**Problem requirements**:
Among the records below, find the lines that contain "Sans" and copy each of them.

*** Provided records Section Begins ***

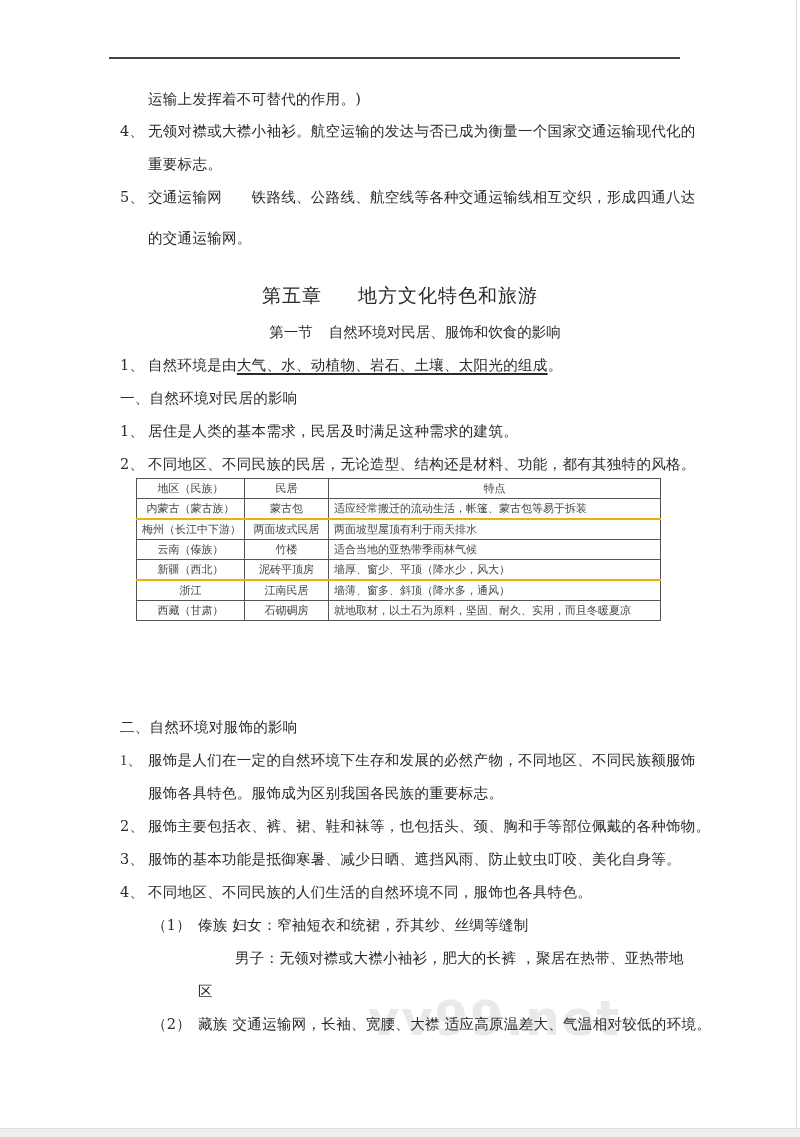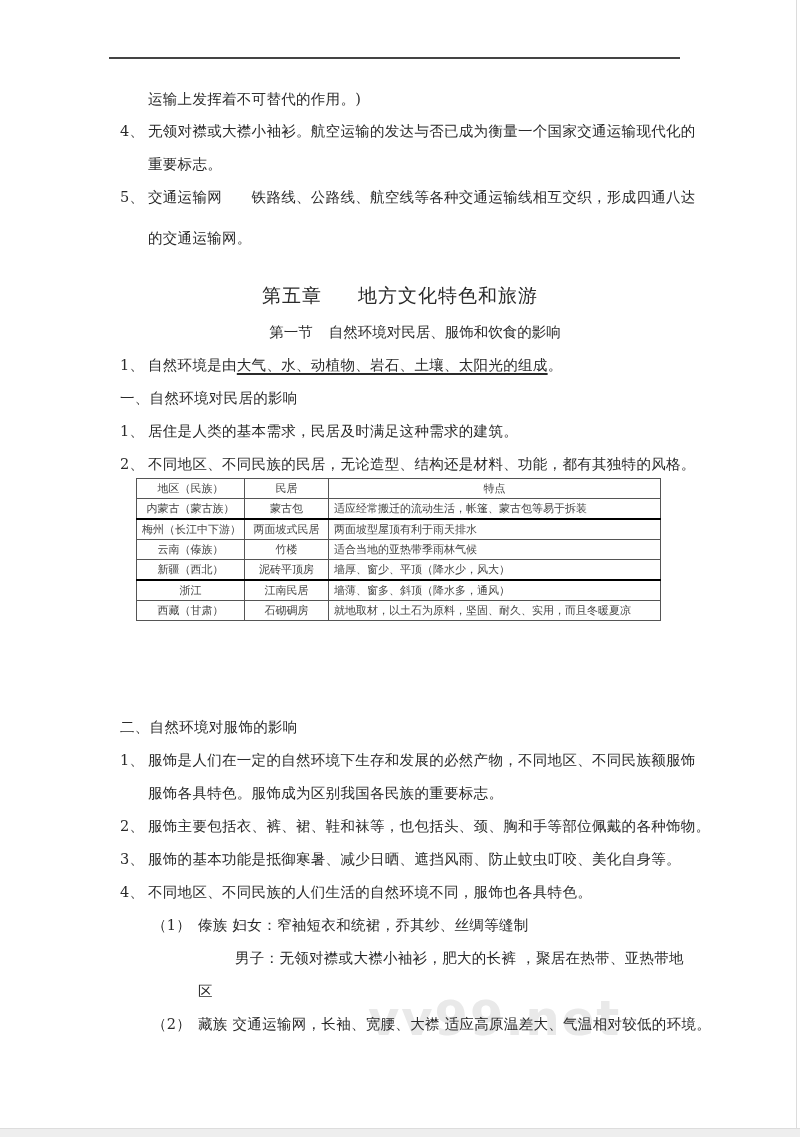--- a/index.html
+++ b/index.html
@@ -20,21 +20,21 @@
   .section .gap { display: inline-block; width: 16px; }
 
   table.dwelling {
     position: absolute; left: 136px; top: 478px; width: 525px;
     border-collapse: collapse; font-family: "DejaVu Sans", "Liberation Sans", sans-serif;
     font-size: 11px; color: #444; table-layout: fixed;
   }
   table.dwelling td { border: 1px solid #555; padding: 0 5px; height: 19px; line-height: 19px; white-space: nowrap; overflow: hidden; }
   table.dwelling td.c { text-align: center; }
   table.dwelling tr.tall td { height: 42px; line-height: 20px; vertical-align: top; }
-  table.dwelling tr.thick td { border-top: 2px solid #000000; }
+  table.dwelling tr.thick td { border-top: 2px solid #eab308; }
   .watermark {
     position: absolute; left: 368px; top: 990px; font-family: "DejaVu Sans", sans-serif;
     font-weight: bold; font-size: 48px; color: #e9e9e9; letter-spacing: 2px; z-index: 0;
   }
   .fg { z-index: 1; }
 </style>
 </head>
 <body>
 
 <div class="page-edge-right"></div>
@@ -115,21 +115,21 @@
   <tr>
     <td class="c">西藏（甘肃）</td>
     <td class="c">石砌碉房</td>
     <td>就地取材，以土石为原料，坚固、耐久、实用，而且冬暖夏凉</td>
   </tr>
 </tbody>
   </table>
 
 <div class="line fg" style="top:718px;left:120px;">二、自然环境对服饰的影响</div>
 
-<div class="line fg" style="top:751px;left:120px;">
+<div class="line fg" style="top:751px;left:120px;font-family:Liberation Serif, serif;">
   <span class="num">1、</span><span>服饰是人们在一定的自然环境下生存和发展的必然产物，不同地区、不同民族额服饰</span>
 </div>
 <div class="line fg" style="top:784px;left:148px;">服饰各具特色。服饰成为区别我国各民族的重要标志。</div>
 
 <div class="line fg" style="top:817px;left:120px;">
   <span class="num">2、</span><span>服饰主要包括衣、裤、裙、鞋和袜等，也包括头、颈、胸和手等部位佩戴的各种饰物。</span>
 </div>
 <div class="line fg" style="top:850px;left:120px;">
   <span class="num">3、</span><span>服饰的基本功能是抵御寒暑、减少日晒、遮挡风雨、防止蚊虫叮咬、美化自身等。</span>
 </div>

*** Provided records Section Ends ***
*** Provided records Section Begins ***

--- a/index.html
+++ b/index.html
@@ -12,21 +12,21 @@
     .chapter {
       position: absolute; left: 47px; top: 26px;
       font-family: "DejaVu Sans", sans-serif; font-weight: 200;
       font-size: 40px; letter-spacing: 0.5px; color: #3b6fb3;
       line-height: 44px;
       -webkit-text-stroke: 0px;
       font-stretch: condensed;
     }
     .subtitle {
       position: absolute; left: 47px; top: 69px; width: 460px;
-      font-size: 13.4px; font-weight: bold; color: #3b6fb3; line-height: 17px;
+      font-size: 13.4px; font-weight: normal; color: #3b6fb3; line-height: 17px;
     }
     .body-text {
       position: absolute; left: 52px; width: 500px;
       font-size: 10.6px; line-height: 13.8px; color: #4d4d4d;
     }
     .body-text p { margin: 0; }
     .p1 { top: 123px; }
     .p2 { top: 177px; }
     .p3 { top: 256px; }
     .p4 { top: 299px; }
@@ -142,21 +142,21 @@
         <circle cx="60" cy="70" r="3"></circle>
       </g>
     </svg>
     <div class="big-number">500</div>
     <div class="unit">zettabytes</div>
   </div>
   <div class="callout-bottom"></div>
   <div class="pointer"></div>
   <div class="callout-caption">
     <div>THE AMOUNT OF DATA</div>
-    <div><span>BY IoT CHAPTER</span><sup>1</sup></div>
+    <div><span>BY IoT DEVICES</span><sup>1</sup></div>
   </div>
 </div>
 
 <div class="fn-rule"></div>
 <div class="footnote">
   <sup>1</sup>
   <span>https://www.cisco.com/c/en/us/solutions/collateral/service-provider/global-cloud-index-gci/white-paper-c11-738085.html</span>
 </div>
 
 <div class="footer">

*** Provided records Section Ends ***
*** Provided records Section Begins ***

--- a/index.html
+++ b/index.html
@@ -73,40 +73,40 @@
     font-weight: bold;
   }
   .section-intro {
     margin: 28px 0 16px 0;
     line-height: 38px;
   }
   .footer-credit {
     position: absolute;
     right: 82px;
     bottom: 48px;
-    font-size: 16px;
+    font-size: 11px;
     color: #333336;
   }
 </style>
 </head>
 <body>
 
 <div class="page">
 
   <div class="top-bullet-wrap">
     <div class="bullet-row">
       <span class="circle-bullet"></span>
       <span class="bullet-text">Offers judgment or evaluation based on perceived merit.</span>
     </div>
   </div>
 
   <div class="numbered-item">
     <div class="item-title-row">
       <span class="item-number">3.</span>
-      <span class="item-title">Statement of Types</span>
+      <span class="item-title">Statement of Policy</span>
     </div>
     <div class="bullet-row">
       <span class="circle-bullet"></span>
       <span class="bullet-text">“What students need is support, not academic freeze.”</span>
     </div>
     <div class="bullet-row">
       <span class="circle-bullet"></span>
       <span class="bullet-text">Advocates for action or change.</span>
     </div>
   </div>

*** Provided records Section Ends ***

**Task output**:
     border-collapse: collapse; font-family: "DejaVu Sans", "Liberation Sans", sans-serif;
     position: absolute; left: 368px; top: 990px; font-family: "DejaVu Sans", sans-serif;
       font-family: "DejaVu Sans", sans-serif; font-weight: 200;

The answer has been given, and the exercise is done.